The school of which Liam’s father had been so proud sat boarded and nailed, a late-winter drift on the west side almost reaching its eaves, the glass in each of its four windows, if not broken, was covered with a coating of dust from the previous dry summer. The bell for which Brian had fought long and hard was gone from the little wooden tower, and now a frayed grey rope swung in open air like a mutil
ated memory. Liam removed the skis and, with the sorrow and anger upon him, waded through the heavy spring snow to the front door which was easy enough to kick open, the force of this carrying him in one stride into the centre of the dim, remote room, where he saw before him the remains of his father’s world in a new land.
On the slate board at the head of the room was chalked a map of Ireland, spotted with the Gaelic names of territories, towns and villages, bays and rivers. A series of arrows twisting in improbable directions, suggested fierce, unprincipled, alien invasions. Between the tiny shape that represented Rathlin Island and the large mass of Ireland itself, were three white dots, and Liam knew from the stories his father had told that these were the Children of Lir, biding their storm-tossed tenure as swans on the waters of the Moyle.
Next to the map was a list of Gaelic nouns written in his father’s hand, and beside them their English equivalents written in the hand of a child: “famine,” “sorrow,” “homeland,” “harp,” “sea,” “warrior,” “poet,” and the word “castle,” interrupted after the first syllable – the chalk that wrote it resting on the ledge beneath the board.
Liam saw in his mind, then, the scene about which his father would not speak. The child dutifully writing what she had learned, the few other students squirming in their seats, their teacher standing to one side with his arms folded, nodding as this collection of words flowed down the board, a map filled with violent arrows and forbidden words occupying the space that separated him from the small scholar. And then the surprise entrance of the trustees, their anger and his father’s arguments, the child in the midst of this abandoning the word “castle,” carefully placing the stub of chalk on the ledge, and returning quietly to her seat.

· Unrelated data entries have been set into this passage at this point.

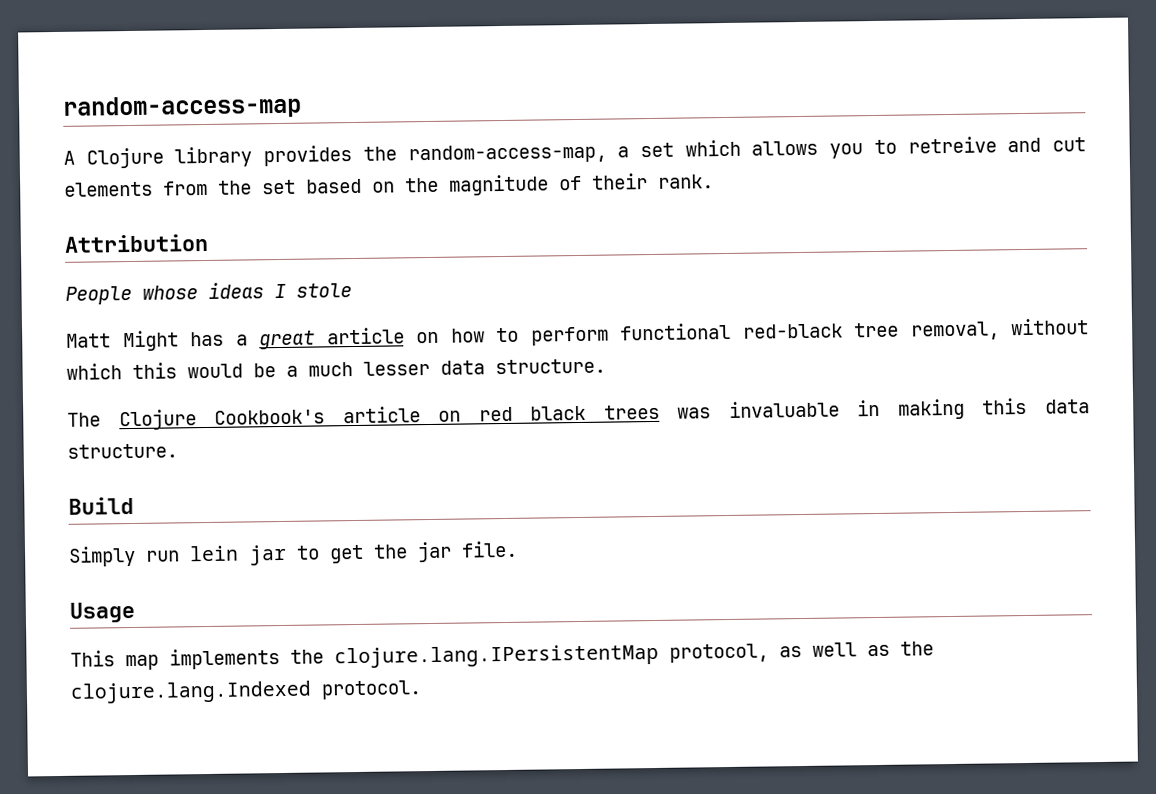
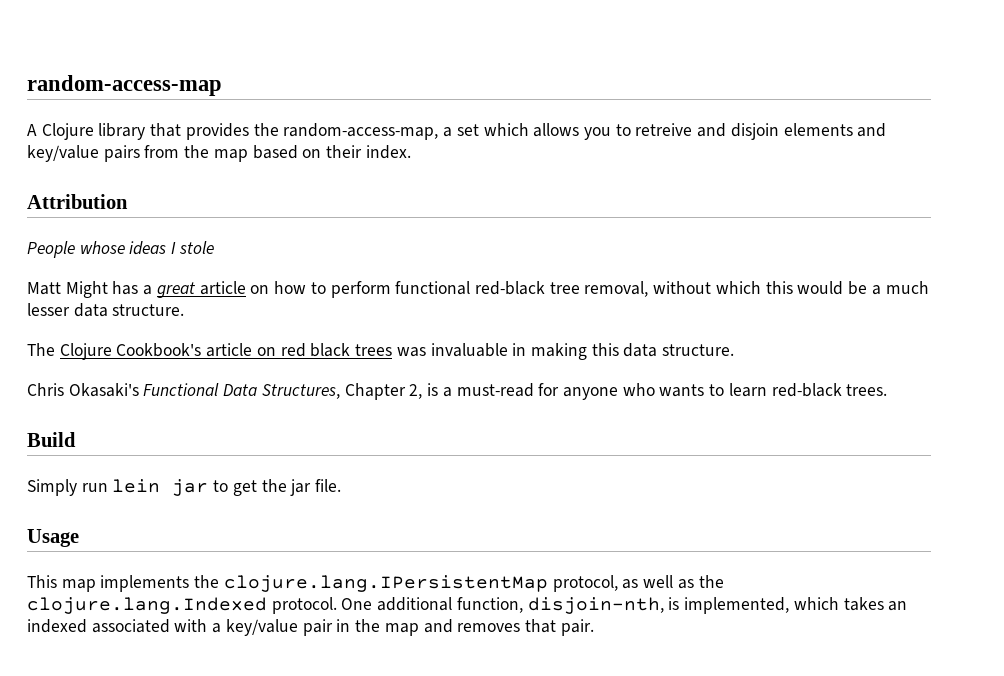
(253, 157) none -> [150,123,182,137] that
[1051,137,1086,152] [64,181,153,197] cut elements -> [730,123,887,140] [27,145,140,162] disjoin elements and key/value pairs
[262,179,296,195] set -> [213,149,248,162] map
[405,173,714,196] the magnitude of their rank. -> [326,145,411,159] their index.
(178, 451) none -> [27,383,888,400] // Chris Okasaki's Functional Data Structures, Chapter 2, is a must-read for anyone who wants to learn red-black trees.
(422, 690) none -> [341,597,908,614] [27,619,594,636] One additional function, disjoin-nth, is implemented, which takes an indexed associated with a key/value pair in the map and removes that pair.

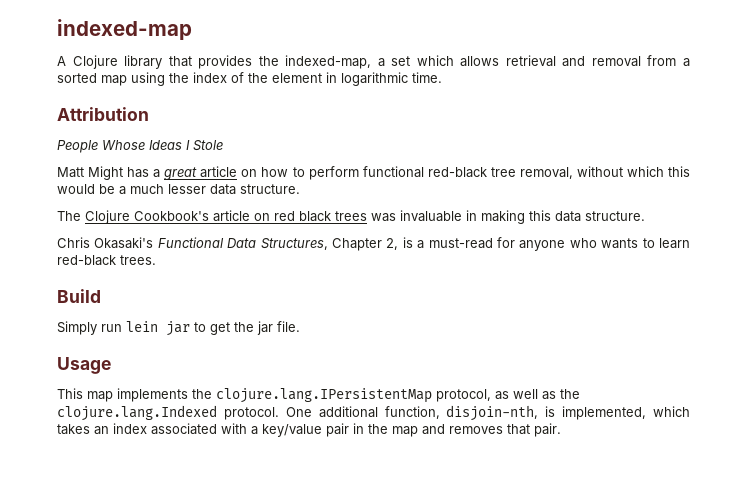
[27,75,222,96] random-access-map -> [57,19,192,40] indexed-map
[283,123,439,140] random-access-map, -> [285,55,372,69] indexed-map,
[583,123,887,140] [27,145,411,162] [27,194,128,209] [27,241,214,258] you to retreive and disjoin elements and key/value pairs from the map based on their index. // Attribution // People whose ideas I stole -> [505,55,690,67] [57,72,442,86] [57,107,149,121] [57,140,223,153] retrieval and removal from a sorted map using the index of the element in logarithmic time. // Attribution // People Whose Ideas I Stole
[27,619,87,633] indexed -> [113,423,147,434] index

What was it that lodged the homeland so permanently and so painfully in the heart of his father? What terrible power had that particular mix of rock and soil, sea, grass and sky that its sorrows could claim him and cause him to draw its image on a wall built in the centre of a forest thousands of miles away. Concentrating, Liam suddenly recalled, quite vividly, his father’s turf spade, its worn handle and the spots of rust on its blade; that and a steaming haystack. About the departure, and the misery that preceded and followed it, he remembered nothing at all. His first real souvenir was the act of arrival – immigration – and a white house with water dancing on its windows.